START Data to process
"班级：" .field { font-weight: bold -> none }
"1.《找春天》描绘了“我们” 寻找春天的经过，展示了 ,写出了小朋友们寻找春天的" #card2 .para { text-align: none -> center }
END Data to process
START Data to process
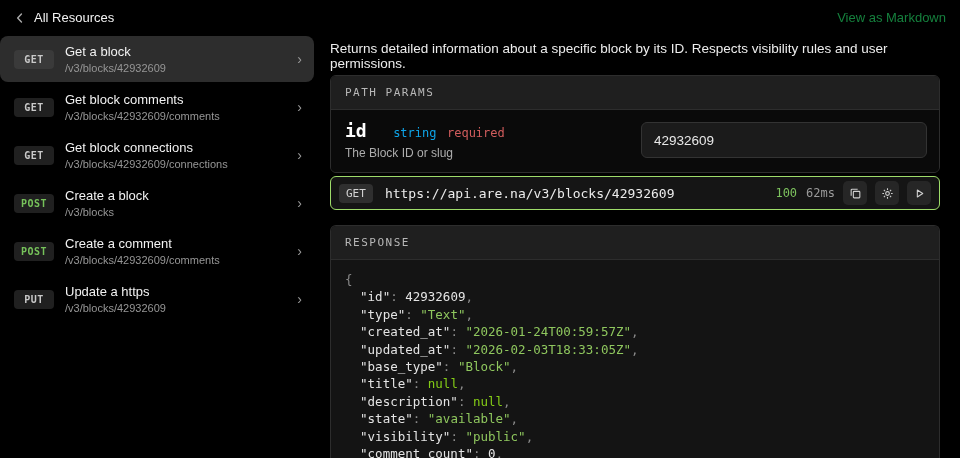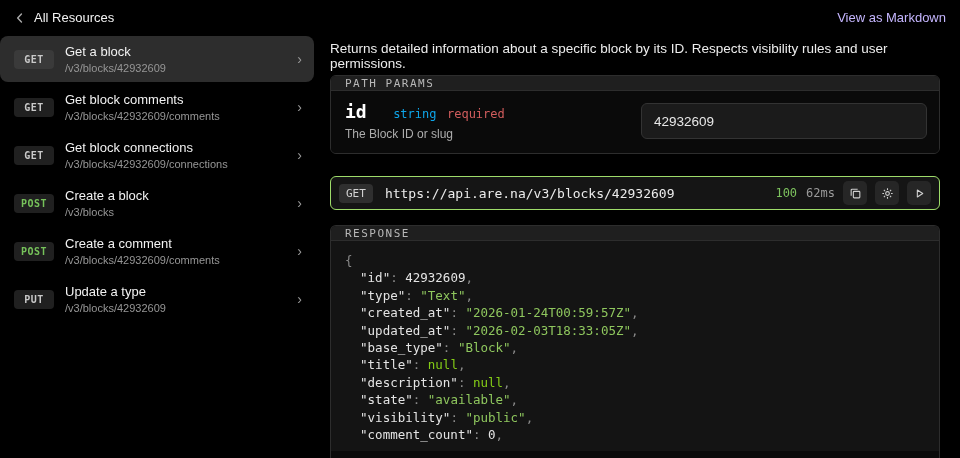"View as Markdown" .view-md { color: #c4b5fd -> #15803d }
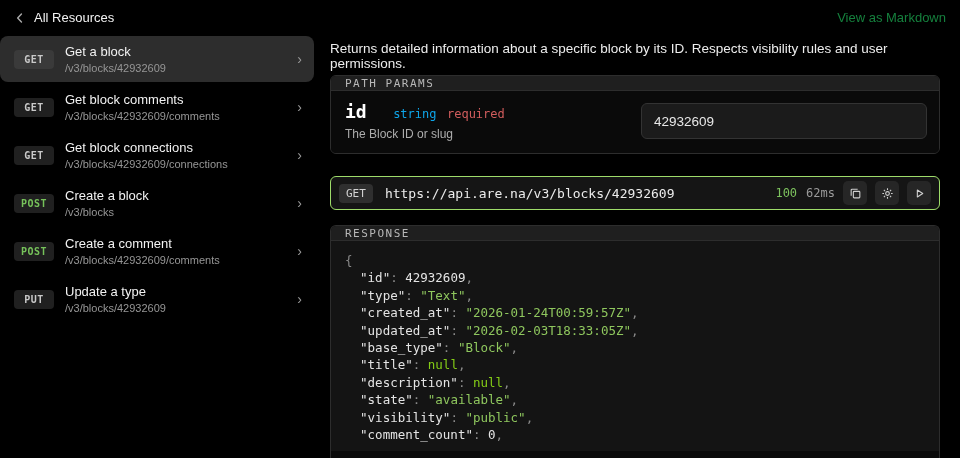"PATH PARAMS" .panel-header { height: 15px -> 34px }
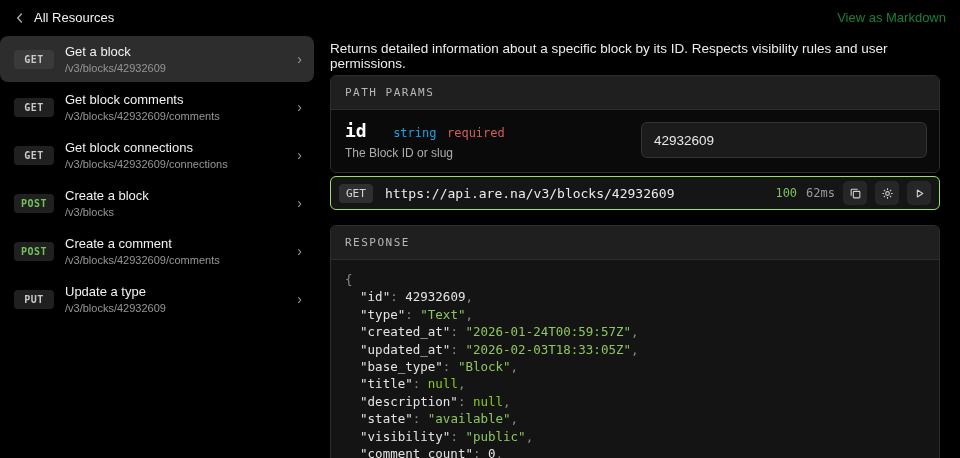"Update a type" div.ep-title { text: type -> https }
END Data to process
START Data to process
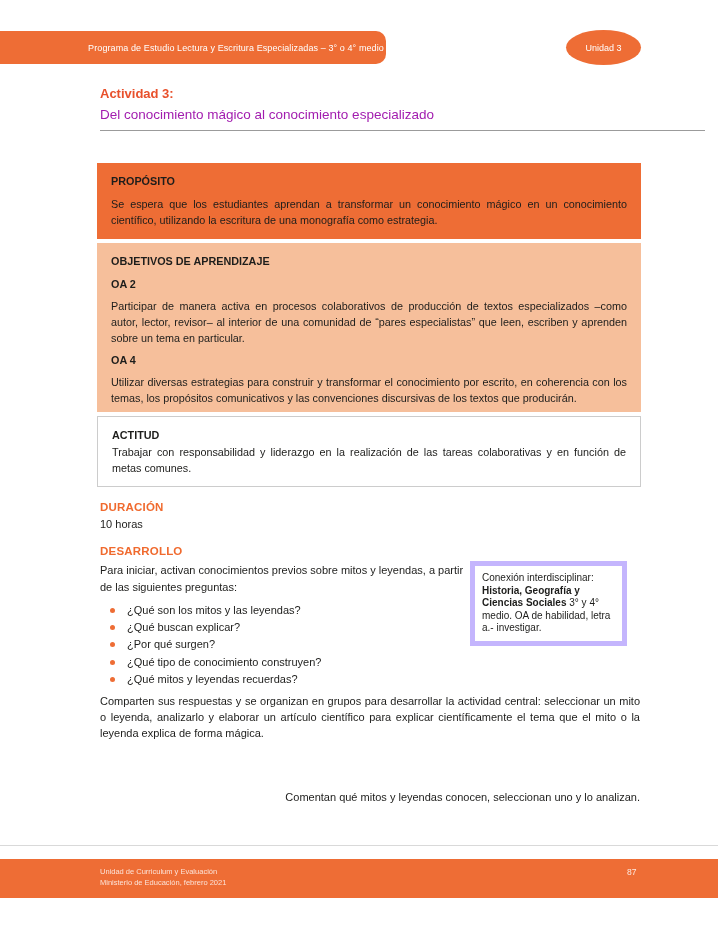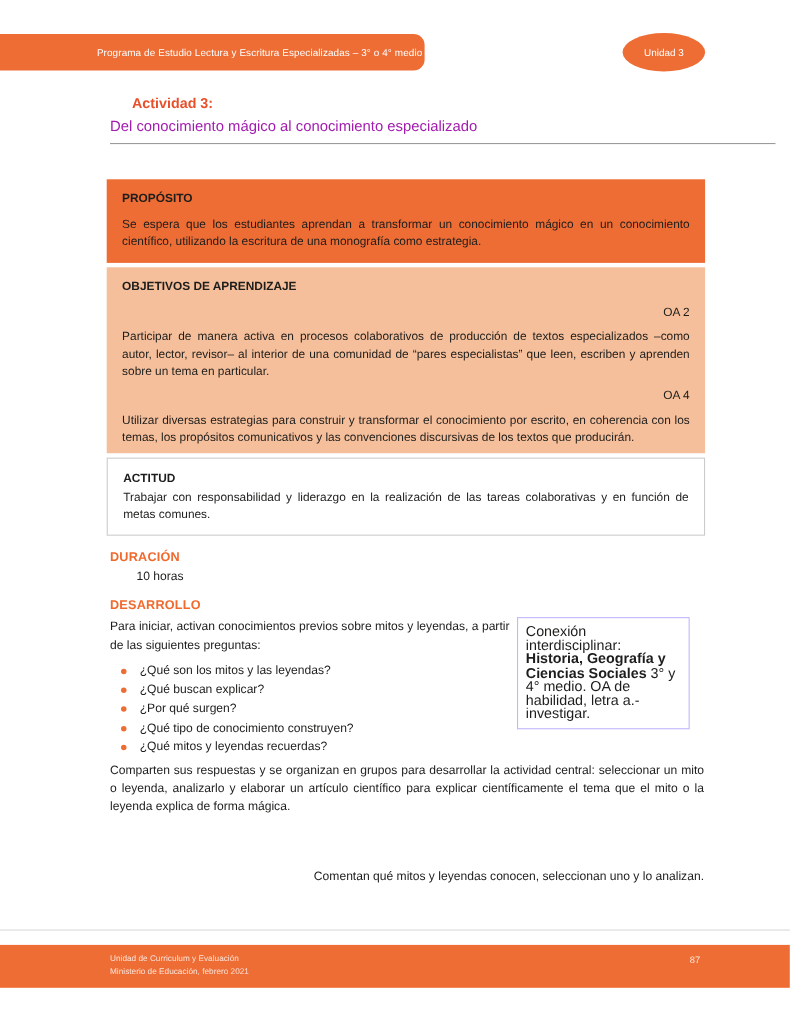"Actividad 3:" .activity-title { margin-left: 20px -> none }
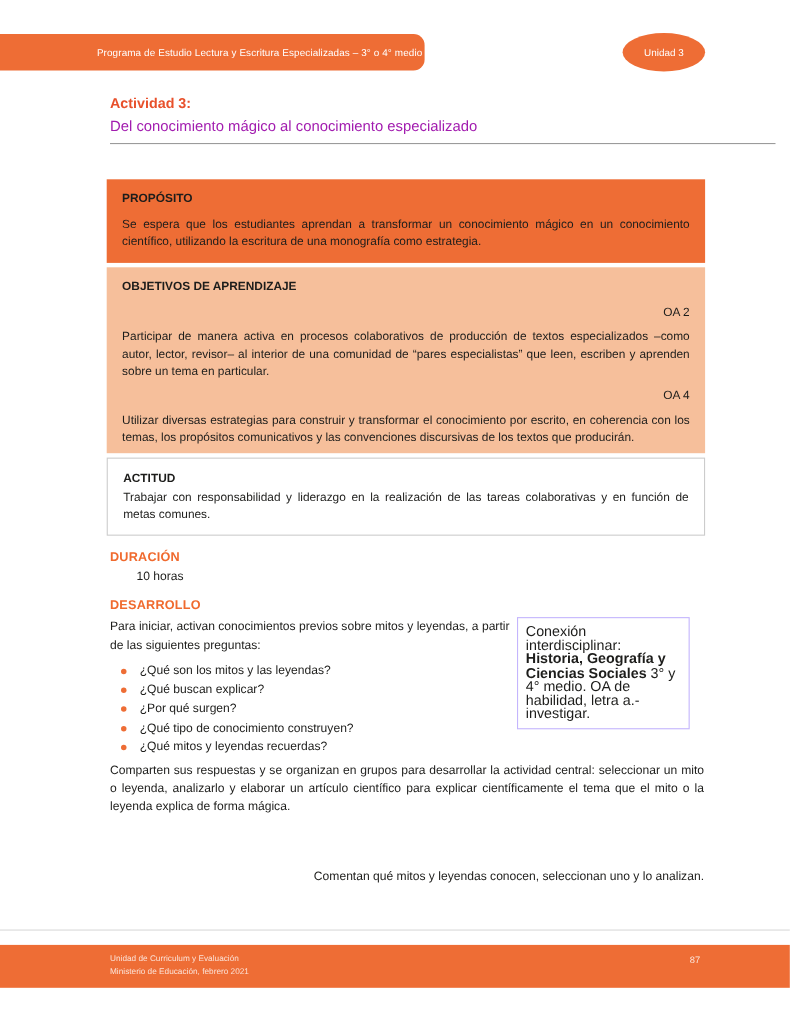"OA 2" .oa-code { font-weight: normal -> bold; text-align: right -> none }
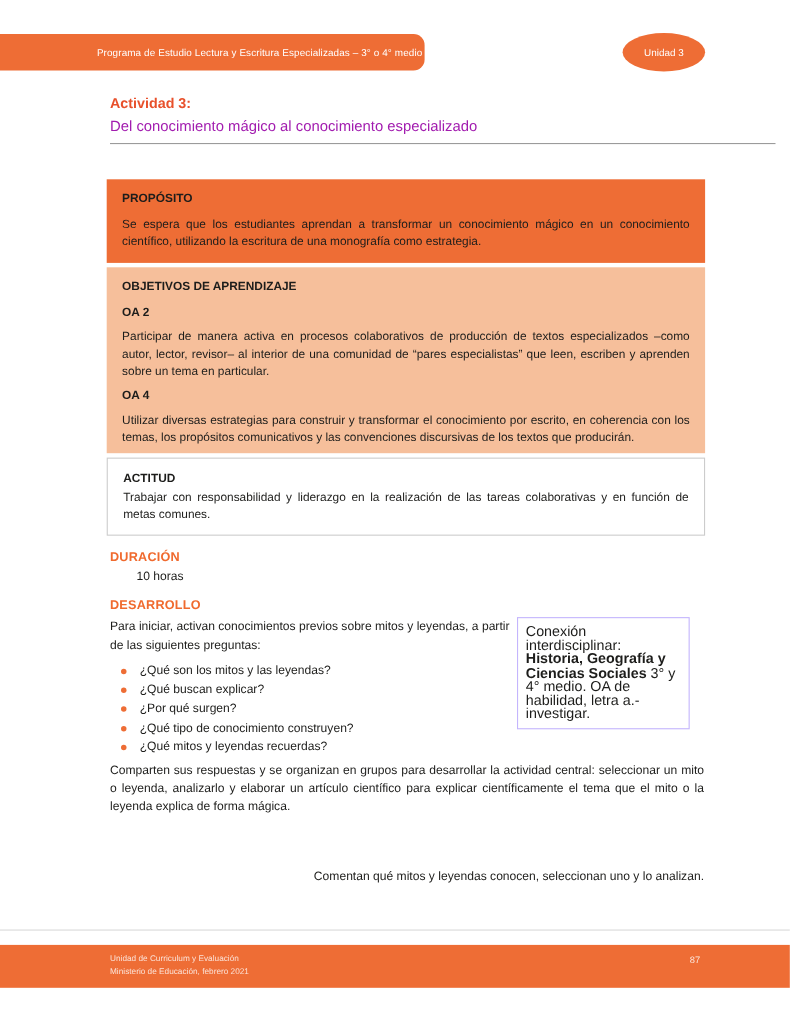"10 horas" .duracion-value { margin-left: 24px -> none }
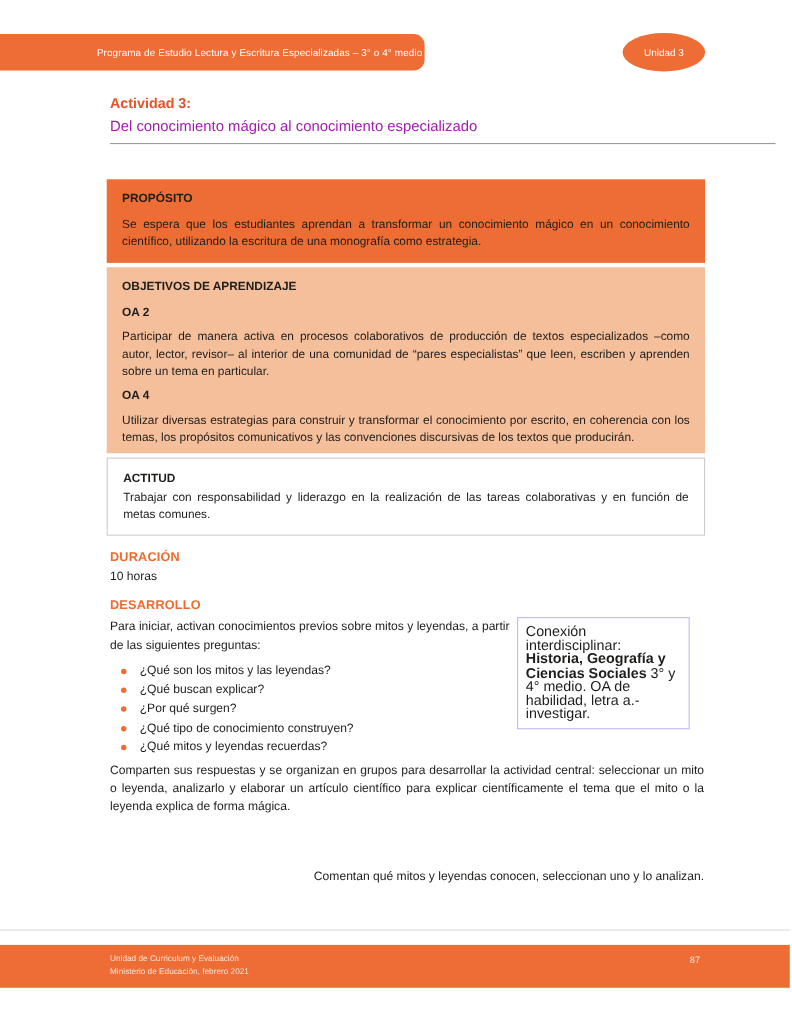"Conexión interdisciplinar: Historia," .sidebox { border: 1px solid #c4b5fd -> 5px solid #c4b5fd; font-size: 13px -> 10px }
END Data to process
> [What to work on]:
The expected answer is an exact copy of the lines above, beginning at the line with "font-weight: bold ->" and ending at the line with "text-align: none ->", with both ends in.

> [Your response]:
"班级：" .field { font-weight: bold -> none }
"1.《找春天》描绘了“我们” 寻找春天的经过，展示了 ,写出了小朋友们寻找春天的" #card2 .para { text-align: none -> center }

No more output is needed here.